A partir daí, esses fenômenos passaram a receber a atenção de todos os psicanalistas, pois passaram a ser vistos como uma forma de comunicação de nosso inconsciente. Daí a sensação de estranhamento que experimentamos quando tentamos entender um esquecimento a partir da razão, do consciente. Muitas vezes, quando esquecemos, ficamos com a sensação de que fizemos algo errado, de que falhamos e, dependendo do que ou de quem esquecemos, experimentamos um sentimento terrível de culpa. Neste momento o leitor poderá se surpreender e dizer:

“Mas por que nosso inconsciente se manifestaria de uma maneira que nos causa incômodo, nos faz sofrer, ou mesmo nos traz prejuízos?” Pensemos então nas várias vezes em que muitos de nós esquecemos um compromisso e, após dar-nos conta da situação, concluímos: “Acho que no fundo eu realmente não queria ir mesmo!” Esta situação que aparentemente parecia trazer algum prejuízo resultou estar a serviço de um desejo que não pôde se manifestar de outra forma que não fosse pelo esquecimento.

Assim, em uma investigação mais atenta poderemos localizar a causa do esquecimento e geralmente chegaremos aos temas mais remotos e íntimos da vida de uma pessoa. Esta é também a explicação para o esquecimento dos fatos de nossa infância. A amnésia infantil, que recobre os primeiros anos de vida e que também é tratada como algo comum, resultado da imaturidade da vida mental da criança, é, na verdade, o resultado da intensidade das experiências e vivências deste período.

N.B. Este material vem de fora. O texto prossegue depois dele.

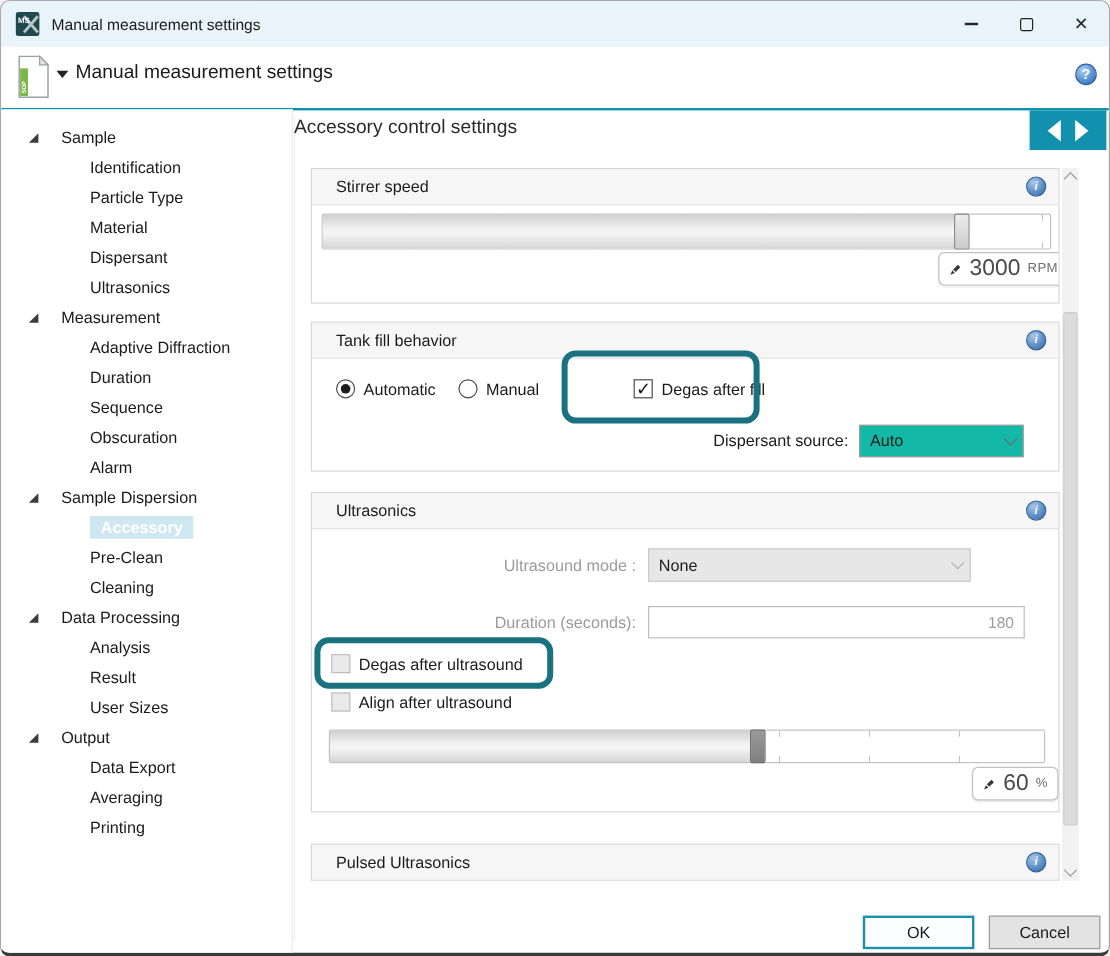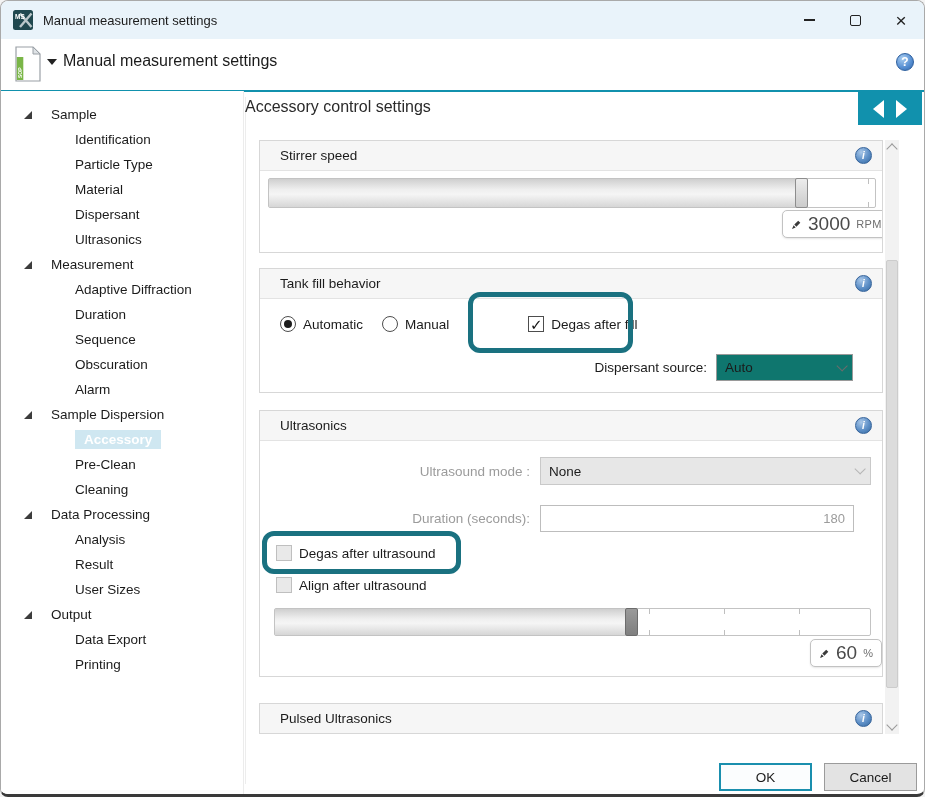--- a/index.html
+++ b/index.html
@@ -69,21 +69,21 @@
   .badge .val { font-size:19px; color:#4a4a4a; }
   .badge .unit { font-size:11px; color:#6f6f6f; letter-spacing:.3px; }
   
   .radio { width:16px; height:16px; border-radius:50%; border:1px solid #4d4d4d; background:#fff; position:relative; }
   .radio.on::after { content:""; position:absolute; left:3px; top:3px; width:8px; height:8px; border-radius:50%; background:#1c1c1c; }
   .checkbox { width:16px; height:16px; border:1px solid #4d4d4d; background:#fff;
     display:flex; align-items:center; justify-content:center; font-size:15px; font-weight:bold; color:#111; line-height:1; }
   .checkbox.disabled { background:#e9e9e9; border:1px solid #bfbfbf; }
   .ctrl-label { font-size:13.5px; color:#1b1b1b; white-space:nowrap; }
   .ctrl-label.dim { color:#9b9b9b; }
-  .combo { position:absolute; border:1px solid #9a9a9a; background:#0f766e; display:flex; align-items:center;
+  .combo { position:absolute; border:1px solid #9a9a9a; background:#14b8a6; display:flex; align-items:center;
     padding:0 8px; font-size:13.5px; color:#1b1b1b; }
   .combo.disabled { background:#e7e7e7; border:1px solid #c9c9c9; }
   .combo .chev { margin-left:auto; width:8px; height:8px; border-right:1.6px solid #6b6b6b; border-bottom:1.6px solid #6b6b6b;
     transform:rotate(45deg) translateY(-3px); }
   .combo.disabled .chev { border-color:#b5b5b5; }
   .textbox { position:absolute; border:1px solid #bdbdbd; background:#fff; display:flex; align-items:center;
     padding:0 8px; font-size:13px; color:#9b9b9b; }
   
   .annotation { position:absolute; border:5px solid #1a7180; border-radius:12px; pointer-events:none; z-index:5; }
   
@@ -231,20 +231,23 @@
           <svg width="10" height="10">
             <polygon points="9,1 9,9 1,9" fill="#3c3c3c"></polygon>
           </svg>
         </span>
         <span class="tree-label">Output</span>
       </div>
     <div class="tree-row lvl1">
         <span class="tree-label">Data Export</span>
       </div>
     <div class="tree-row lvl1">
+        <span class="tree-label">Averaging</span>
+      </div>
+    <div class="tree-row lvl1">
         <span class="tree-label">Printing</span>
       </div>
   </div>
 
   <div class="section" style="top:139px; height:113px;">
     <div class="sec-header">
       <span class="sec-title">Stirrer speed</span>
       <span class="info-icon">i</span>
     </div>
     <div class="slider" style="left:8px; top:37px; width:608px;">
@@ -284,21 +287,21 @@
   </div>
 
   <div class="annotation" style="left:467px; top:291px; width:165px; height:61px;"></div>
 
   <div class="section" style="top:409px; height:267px;">
     <div class="sec-header">
       <span class="sec-title">Ultrasonics</span>
       <span class="info-icon">i</span>
     </div>
     <span class="ctrl-label dim" style="position:absolute; left:150px; top:53px; width:120px; text-align:right;">Ultrasound mode :</span>
-    <div class="combo disabled" style="left:280px; top:46px; width:331px; height:28px;">
+    <div class="combo disabled" style="left:280px; top:46px; width:269px; height:28px;">
       <span>None</span>
       <span class="chev"></span>
     </div>
     <span class="ctrl-label dim" style="position:absolute; left:140px; top:100px; width:130px; text-align:right;">Duration (seconds):</span>
     <div class="textbox" style="left:280px; top:94px; width:314px; height:27px;justify-content:flex-end;">
       <span>180</span>
     </div>
     <div style="position:absolute; left:16px; top:134px; display:flex; align-items:center; gap:7px;">
       <span class="checkbox disabled"></span>
       <span class="ctrl-label">Degas after ultrasound</span>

E é por isso que quando investigadas em um trabalho de análise podemos verificar que se trata de experiências que deixaram traços profundos e que seguem influenciando o sujeito em seu presente e seu futuro. Portanto, o esquecer e o recordar não são funções do aparelho mental que acessamos com um “click”, pois não temos aí o controle que julgávamos ter.

Um “simples” esquecimento, assim como uma troca de palavras na escrita ou na fala, ou mesmo um sonho, terá sempre um “algo a mais”, um outro sentido, o qual muitas vezes só poderá ser descoberto e entendido em um trabalho de investigação dentro de um tratamento psicanalítico.